As with Zig, the Playwright team offer seven pre-compiled wheels for different platforms. The list today is:

  • playwright-1.22.0-py3-none-win_amd64.whl
  • playwright-1.22.0-py3-none-win32.whl
  • playwright-1.22.0-py3-none-manylinux_2_17_aarch64.manylinux2014_aarch64.whl
  • playwright-1.22.0-py3-none-manylinux1_x86_64.whl
  • playwright-1.22.0-py3-none-macosx_11_0_universal2.whl
  • playwright-1.22.0-py3-none-macosx_11_0_arm64.whl
  • playwright-1.22.0-py3-none-macosx_10_13_x86_64.whl

I wish I could say "you can now pip install a browser!" but Playwright doesn’t actually bundle the browsers themselves—you need to run python -m playwright install to download those separately.

Pretty fascinating example of the same pattern though!

pip install a SQLite database

It’s not quite the same thing, since it’s not packaging an executable, but the one project I have that fits this mould if you squint a little is my datasette-basemap plugin.

It’s a Datasette plugin which bundles a 23MB SQLite database file containing OpenStreetMap tiles for the first seven zoom levels of their world map—5,461 tile images total.

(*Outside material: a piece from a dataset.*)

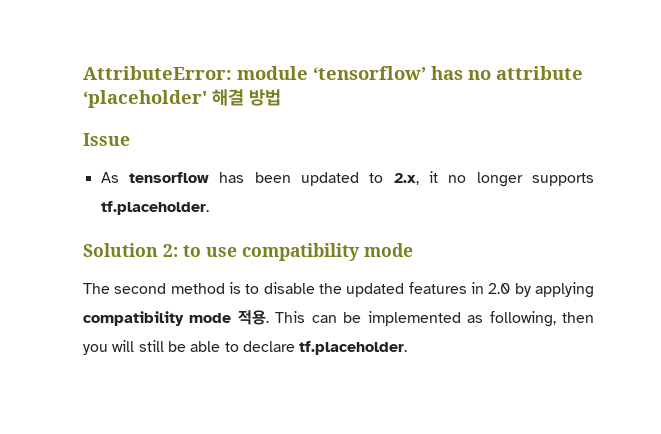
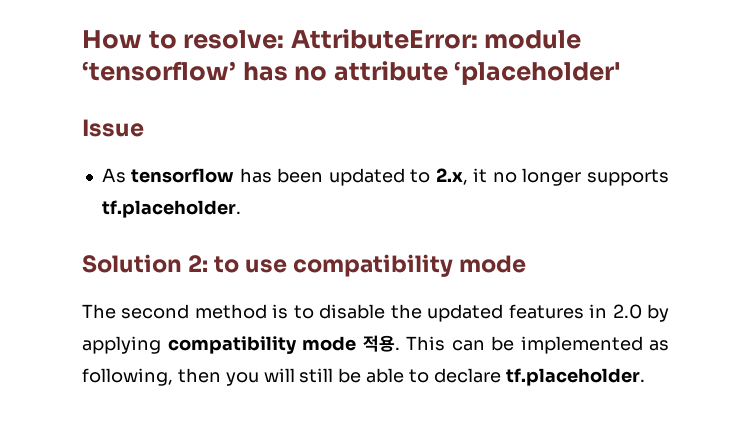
(83, 73) none -> [82,30,285,49] How to resolve:
[212,89,281,106] 해결 방법 -> (622, 73) none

I built it so that people could use my datasette-cluster-map and datasette-leaflet-geojson entirely standalone, without needing to load tiles from a central tile server.

You can play with a demo here. I wrote more about that project in Serving map tiles from SQLite with MBTiles and datasette-tiles. It’s pretty fun to be able to run pip install datasette-basemap to install a full map of the world.

Seen any other interesting examples of pip install being (ab)used in this way? Ping them to me on Twitter.

Update: Paul O’Leary McCann points out that PyPI has a default 60MB size limit for packages, though it can be raised on a case-by-case basis. He wrote about this in Distributing Large Files with PyPI Packages.